Не знаю, когда я проснулся: на другой день или через день, а может быть, и через неделю. Проснулся я, открыл глаза и не пойму, сколько времени, где нахожусь… В комнате горит ровный голубоватый свет, стоят четыре койки. В проходе, на самой середине комнаты, стоит человек. Он застыл, как статуя, уставившись в потолок. На стенах висят картины. На одной изображено море, голубые волны бьются о берег, на котором растут зеленые ели. В синем небе порхают птицы… На другой картине — долина между двух отрогов гор, вернее, не долина, а целое море тюльпанов. На них льются алые лучи солнца, поднимающегося из-за скал: вся долина пылает алым пламенем. Девочка лет десяти-двенадцати собирает цветы. Глядя на эту картину, я почему-то почувствовал себя легко-легко, и захотелось мне оказаться там, в этой долине, рядом с девочкой, бегать с ней вперегонки и собирать тюльпаны, громко смеяться и радостно кричать. «Неужели я в доме умалишенных? — подумалось. — А может, я попал на курорт?» Где-то неподалеку слышны крики…

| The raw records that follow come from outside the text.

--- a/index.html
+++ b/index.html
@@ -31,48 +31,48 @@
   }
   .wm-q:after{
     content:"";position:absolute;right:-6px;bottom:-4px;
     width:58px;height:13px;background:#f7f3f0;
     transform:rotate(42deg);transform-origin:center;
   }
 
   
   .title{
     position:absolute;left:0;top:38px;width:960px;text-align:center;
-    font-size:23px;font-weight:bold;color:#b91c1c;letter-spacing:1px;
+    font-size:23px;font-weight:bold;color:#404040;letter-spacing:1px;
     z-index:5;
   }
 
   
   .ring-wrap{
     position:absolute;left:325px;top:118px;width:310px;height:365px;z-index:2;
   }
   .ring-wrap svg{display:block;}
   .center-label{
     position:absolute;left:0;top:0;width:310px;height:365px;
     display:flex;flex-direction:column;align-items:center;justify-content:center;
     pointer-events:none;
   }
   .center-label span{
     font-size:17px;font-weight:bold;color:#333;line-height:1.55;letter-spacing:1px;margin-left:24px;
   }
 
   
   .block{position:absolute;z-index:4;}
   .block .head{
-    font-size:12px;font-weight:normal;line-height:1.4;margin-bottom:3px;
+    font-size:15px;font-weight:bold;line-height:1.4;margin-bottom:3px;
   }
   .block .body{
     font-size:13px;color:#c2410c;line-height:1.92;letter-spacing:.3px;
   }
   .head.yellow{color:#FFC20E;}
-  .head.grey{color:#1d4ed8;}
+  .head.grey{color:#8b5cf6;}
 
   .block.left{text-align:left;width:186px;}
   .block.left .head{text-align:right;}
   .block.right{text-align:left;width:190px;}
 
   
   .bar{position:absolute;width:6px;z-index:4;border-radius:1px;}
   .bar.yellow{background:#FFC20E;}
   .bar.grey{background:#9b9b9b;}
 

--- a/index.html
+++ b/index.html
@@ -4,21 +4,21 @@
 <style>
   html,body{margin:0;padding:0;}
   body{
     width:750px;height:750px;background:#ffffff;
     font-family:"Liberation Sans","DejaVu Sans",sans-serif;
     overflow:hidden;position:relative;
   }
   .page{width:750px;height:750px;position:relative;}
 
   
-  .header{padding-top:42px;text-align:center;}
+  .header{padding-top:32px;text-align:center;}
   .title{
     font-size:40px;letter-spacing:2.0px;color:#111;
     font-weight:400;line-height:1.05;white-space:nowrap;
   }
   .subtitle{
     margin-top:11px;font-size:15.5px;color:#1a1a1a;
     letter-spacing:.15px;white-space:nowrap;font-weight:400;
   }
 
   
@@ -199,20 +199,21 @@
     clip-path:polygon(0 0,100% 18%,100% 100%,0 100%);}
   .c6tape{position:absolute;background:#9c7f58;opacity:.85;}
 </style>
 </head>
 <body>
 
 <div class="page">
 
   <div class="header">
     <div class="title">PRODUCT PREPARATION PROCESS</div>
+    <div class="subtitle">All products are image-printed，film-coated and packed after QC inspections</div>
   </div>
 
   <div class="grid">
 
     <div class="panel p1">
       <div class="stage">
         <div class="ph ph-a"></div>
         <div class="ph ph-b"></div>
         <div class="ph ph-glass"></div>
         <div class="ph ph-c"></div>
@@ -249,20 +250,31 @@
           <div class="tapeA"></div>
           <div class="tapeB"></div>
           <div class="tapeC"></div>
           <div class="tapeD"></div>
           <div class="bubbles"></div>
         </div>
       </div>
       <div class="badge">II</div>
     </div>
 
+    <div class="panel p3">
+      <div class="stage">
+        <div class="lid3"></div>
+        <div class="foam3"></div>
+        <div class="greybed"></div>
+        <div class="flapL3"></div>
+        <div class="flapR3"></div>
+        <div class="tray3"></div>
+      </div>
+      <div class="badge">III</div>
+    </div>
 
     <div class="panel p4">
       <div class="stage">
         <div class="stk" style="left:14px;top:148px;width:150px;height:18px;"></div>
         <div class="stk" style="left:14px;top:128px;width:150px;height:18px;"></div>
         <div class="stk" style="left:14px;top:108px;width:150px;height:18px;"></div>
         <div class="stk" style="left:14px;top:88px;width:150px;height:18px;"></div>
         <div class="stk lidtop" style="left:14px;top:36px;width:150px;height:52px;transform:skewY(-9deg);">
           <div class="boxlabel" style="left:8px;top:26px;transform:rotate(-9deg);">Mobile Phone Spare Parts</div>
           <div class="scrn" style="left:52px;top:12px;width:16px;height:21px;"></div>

Человек, застывший, как статуя, посреди комнаты, все еще продолжал стоять. Мне показалось, что он даже похрапывает потихоньку.

Шум снаружи, который, по-видимому, и разбудил меня, усилился. Завернувшись в простыню, я поспешил туда.

Под большой чинарой лежали человек шесть, на ветвях чинары тоже были люди. Только эти висели: кто зацепился за сук рубахой, кто — пижамными штанами. Висят себе, как переспелые груши, а врачи и сестры носятся вокруг, просят, увещевают. Кто тащит лестницу, кто бежит с одеялом.

— Ой, вы уже проснулись?

Обернулся, смотрю — та молоденькая девушка, которая сделала мне укол. Стоит, улыбается.

— Проснулся, — растянул я тоже рот в улыбке.

— Как себя чувствуете?

— Здоров, как бык. Долго я спал?

— Да не очень. Сутки всего.

— Ох-х, хорошо выспался. А что здесь происходит?

— И не спрашивайте. Настоящая трагедия разыгралась! — Лицо девушки сразу погрустнело, из глаз чуть не полились слезы. — Идемте в палату. Врачи заметят — обоим влетит.

— Нет, давайте узнаем сначала, что тут происходит.

— Нет, нет, пойдемте.

…Что случилось, я узнал наутро. В четырнадцатой палате (у меня десятая) обитали десять человек, которые страдают недугом уже года два-три. И вот, видно, им всем надоело находиться здесь и они решили бежать. Больной по имени Талиб тщательно разработал план побега. Он заявил, что они должны сначала смастерить себе крылья и вылететь отсюда курсом прямо на луну, там откроют кондитерский магазин, где будут продавать только бублики. Каждый больной соорудил себе из простыней легкие изящные крылья, а из одеял — хвосты. Перед сном Талиб проверил готовность своих товарищей к полету и предупредил, что вылет состоится сразу же, как только на небе появится самая яркая звезда. Она и будет служить ориентиром в полете.

Когда дежурный врач уснул, они бесшумно взобрались на чинару и стали дожидаться старта. Наконец на небе появилась самая яркая звезда.